-------- Records to process --------

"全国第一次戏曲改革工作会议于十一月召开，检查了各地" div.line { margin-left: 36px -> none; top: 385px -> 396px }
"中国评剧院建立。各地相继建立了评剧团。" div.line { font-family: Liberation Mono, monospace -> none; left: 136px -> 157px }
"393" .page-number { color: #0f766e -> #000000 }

--------
-------- Records to process --------

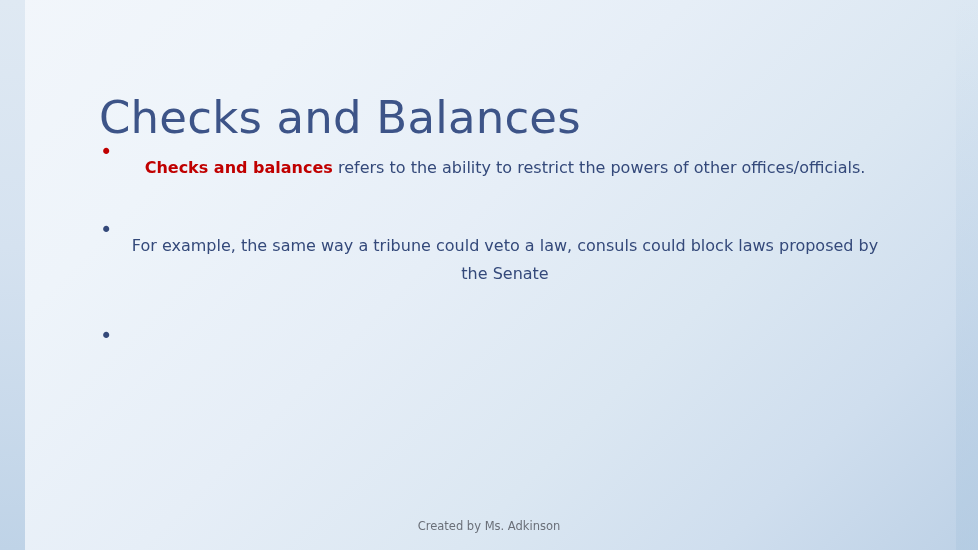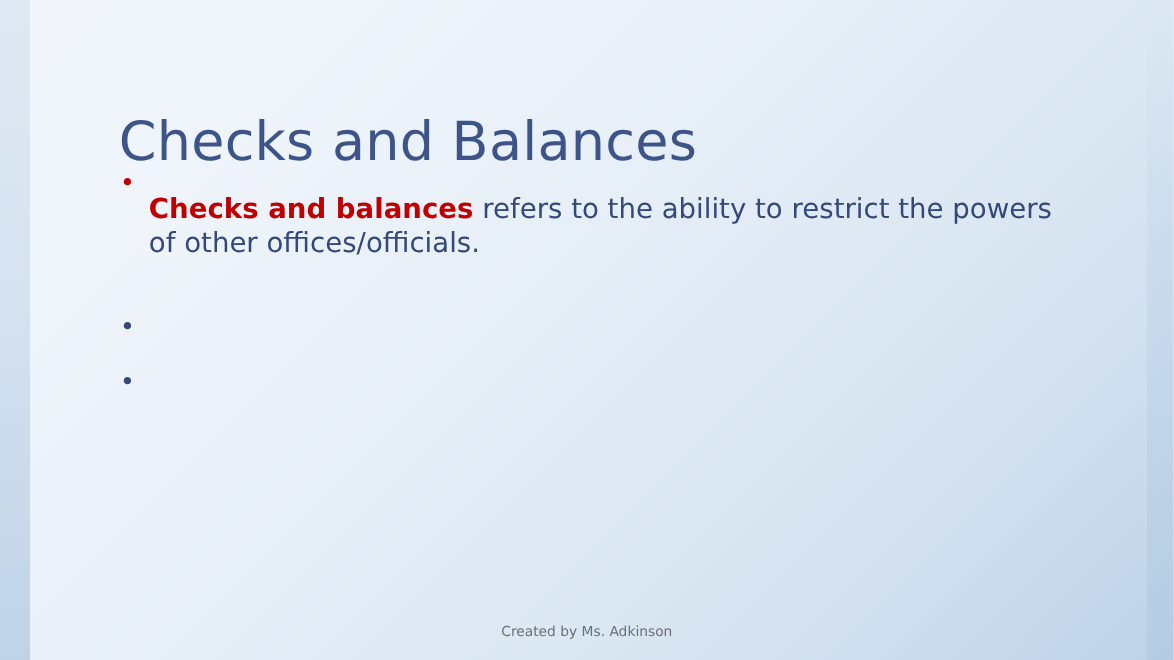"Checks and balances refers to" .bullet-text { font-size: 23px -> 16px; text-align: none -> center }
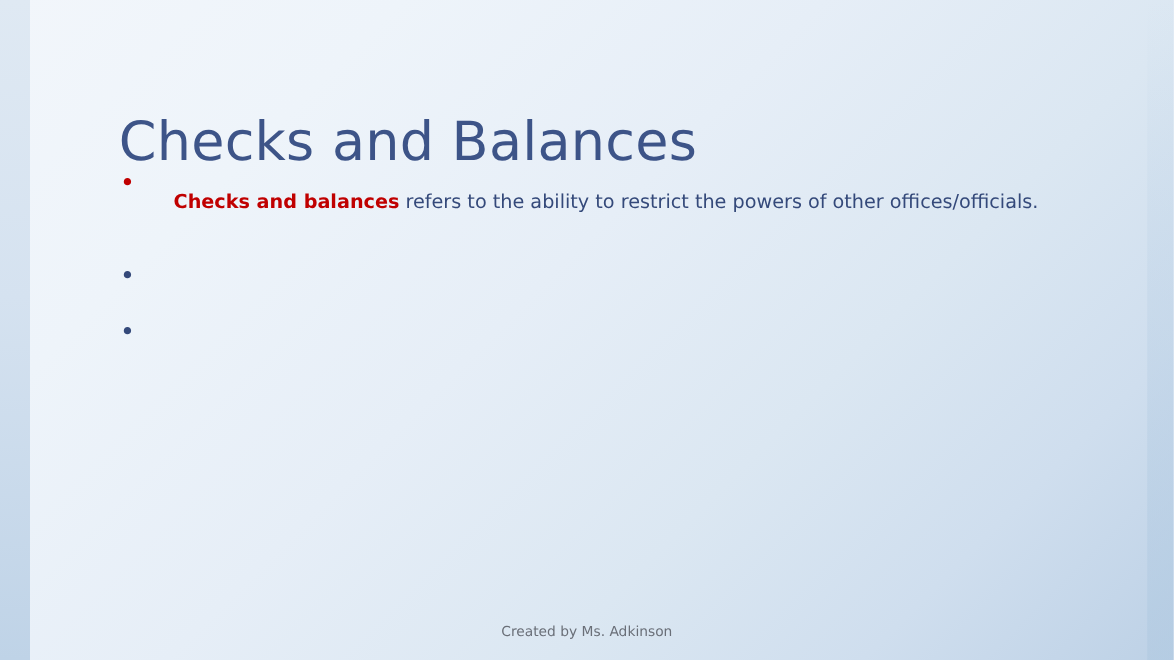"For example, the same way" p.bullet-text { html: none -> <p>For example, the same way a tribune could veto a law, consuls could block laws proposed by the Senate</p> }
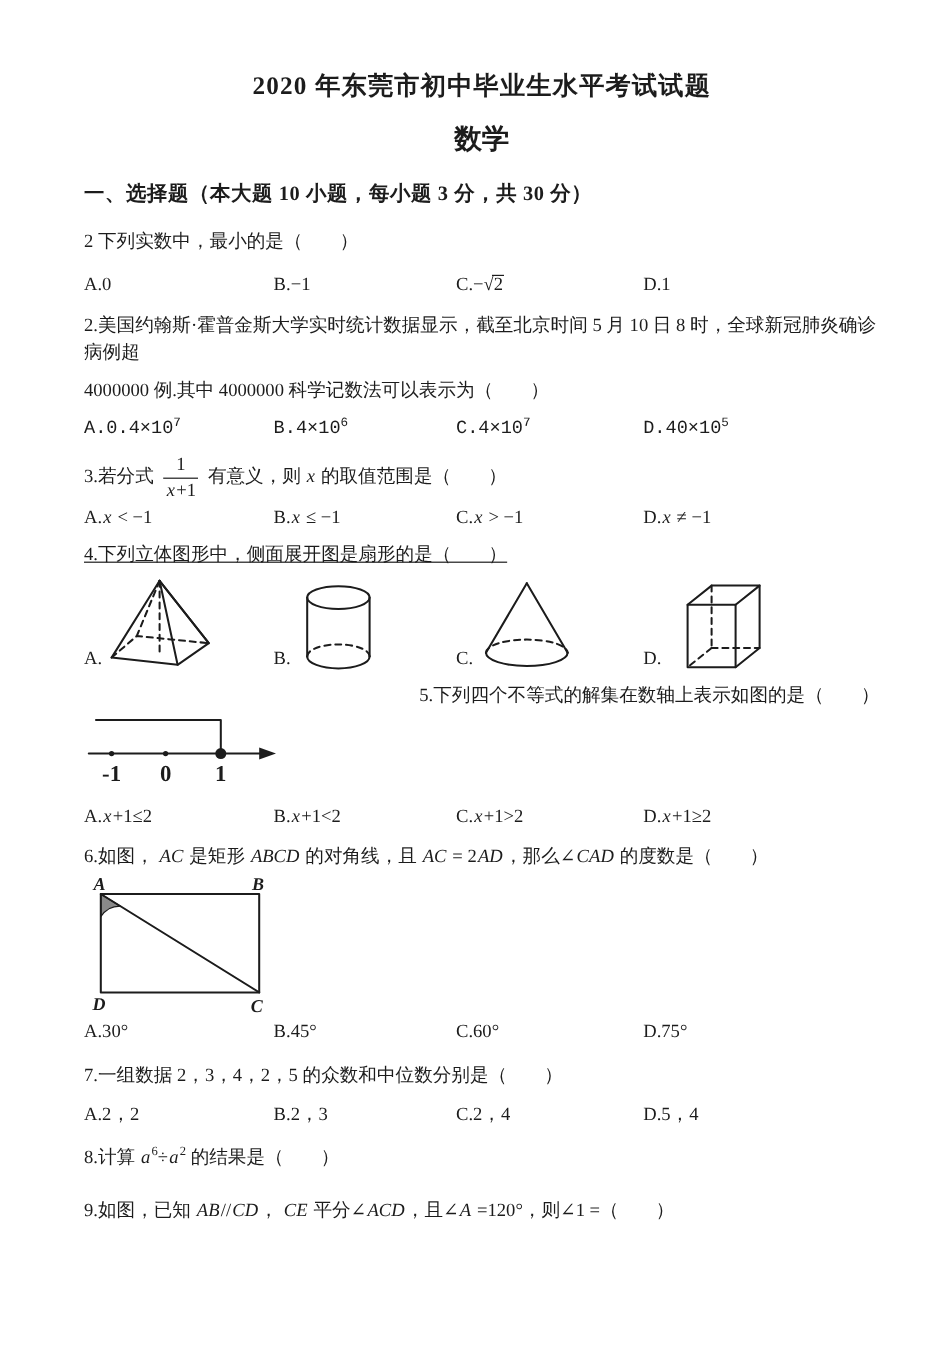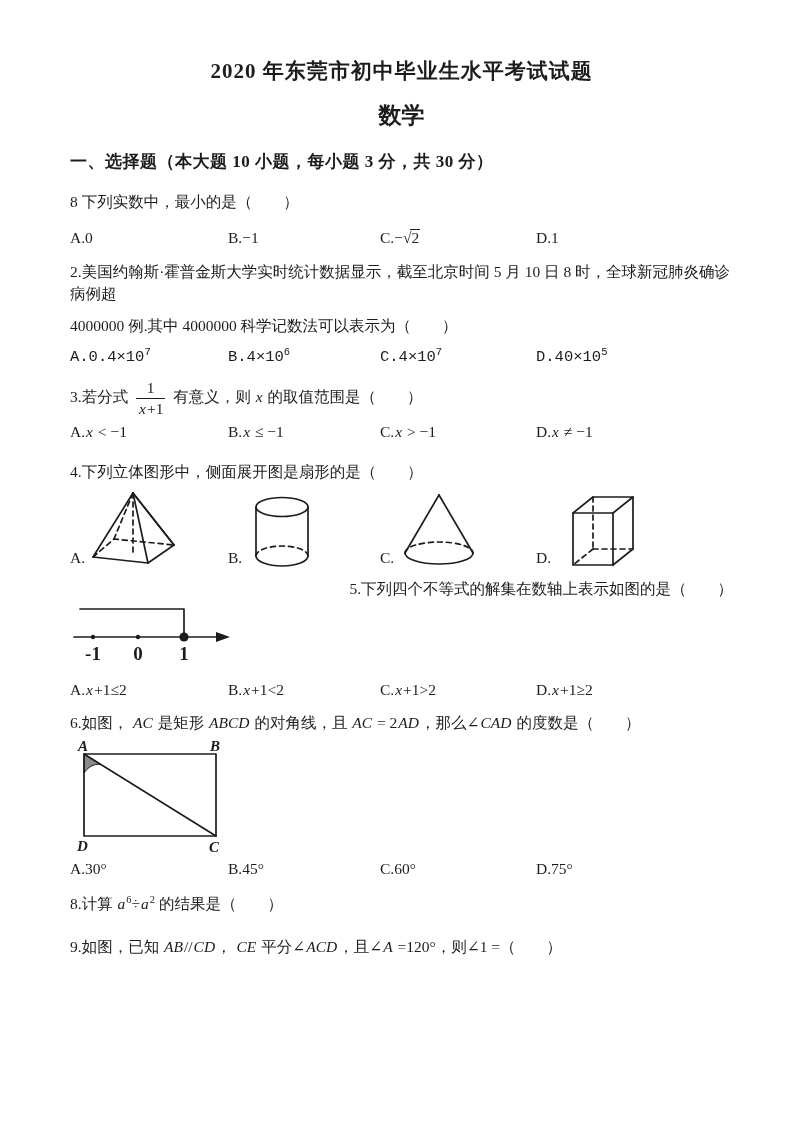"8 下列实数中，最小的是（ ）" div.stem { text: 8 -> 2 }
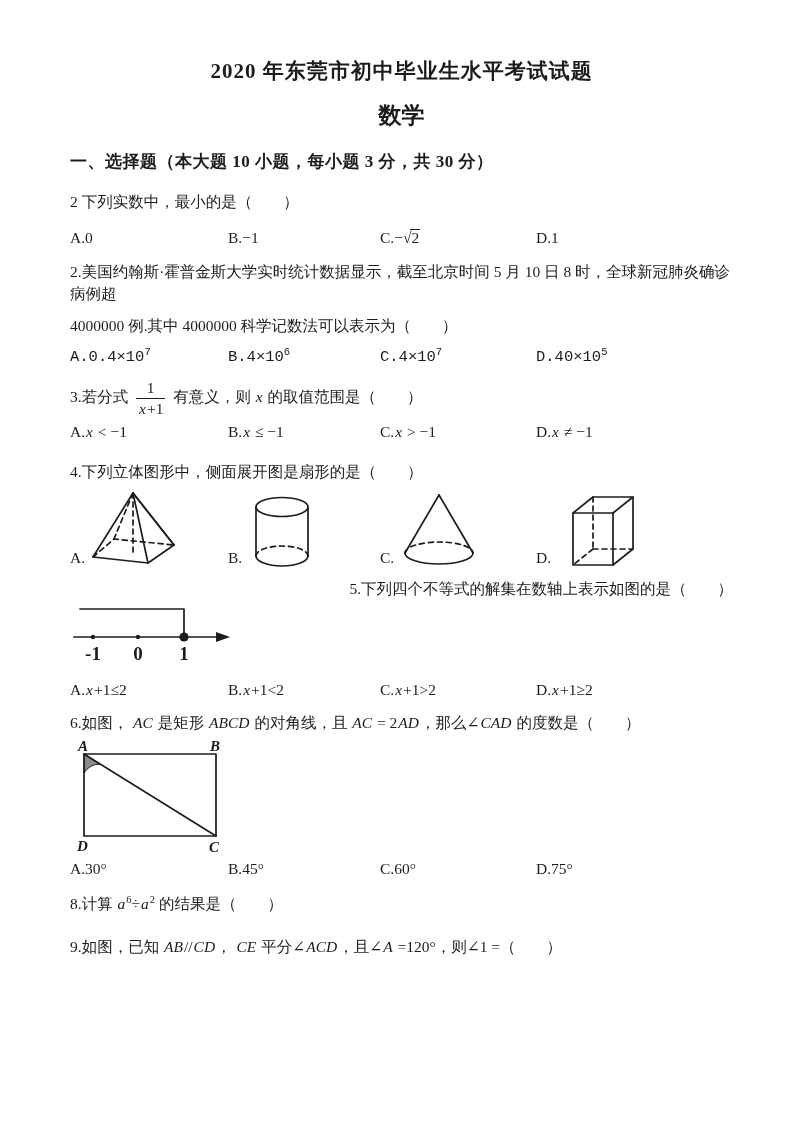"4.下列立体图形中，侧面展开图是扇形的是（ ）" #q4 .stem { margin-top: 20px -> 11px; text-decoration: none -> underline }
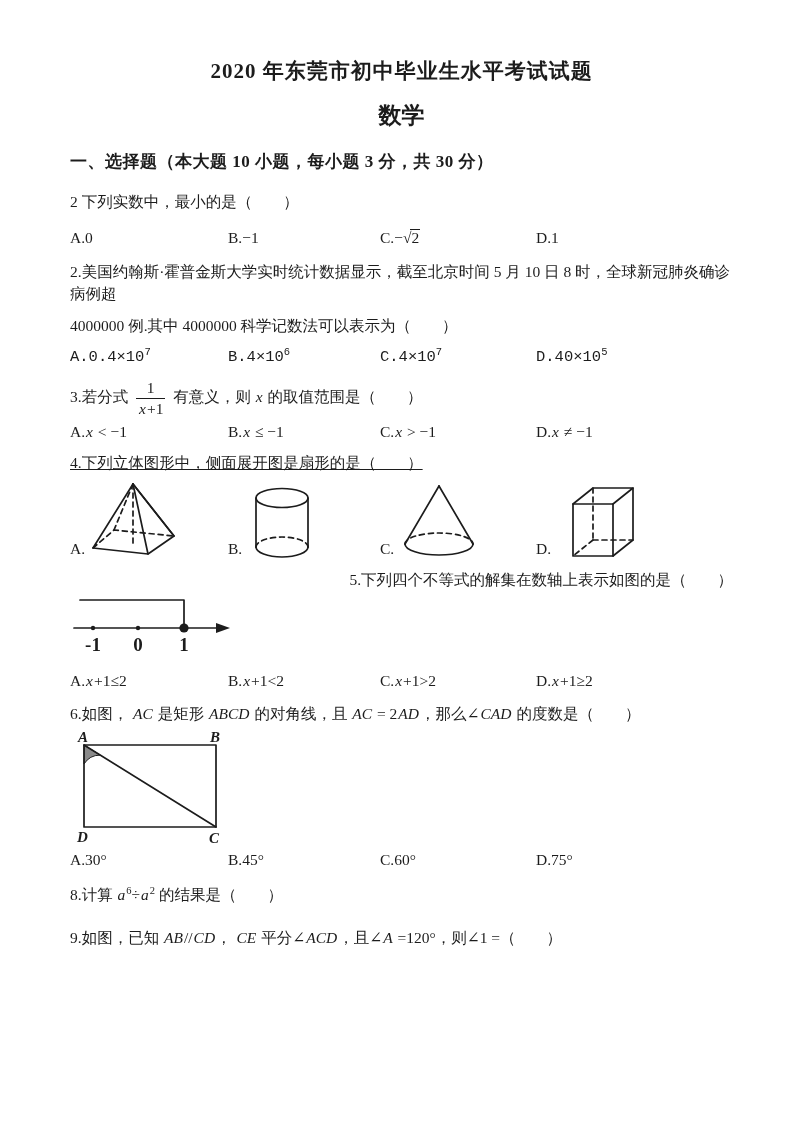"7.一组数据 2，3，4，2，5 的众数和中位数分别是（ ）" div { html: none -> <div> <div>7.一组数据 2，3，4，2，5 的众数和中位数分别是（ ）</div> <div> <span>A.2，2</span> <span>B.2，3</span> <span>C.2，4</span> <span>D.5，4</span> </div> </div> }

--------

Exercise details
In the data above, find the line containing "margin-top: 20px ->" and the line containing "none -> <div>". Repeat those two lines and everything between them exactly, minus the pictures.

Expected answer
"4.下列立体图形中，侧面展开图是扇形的是（ ）" #q4 .stem { margin-top: 20px -> 11px; text-decoration: none -> underline }
"7.一组数据 2，3，4，2，5 的众数和中位数分别是（ ）" div { html: none -> <div> <div>7.一组数据 2，3，4，2，5 的众数和中位数分别是（ ）</div> <div> <span>A.2，2</span> <span>B.2，3</span> <span>C.2，4</span> <span>D.5，4</span> </div> </div> }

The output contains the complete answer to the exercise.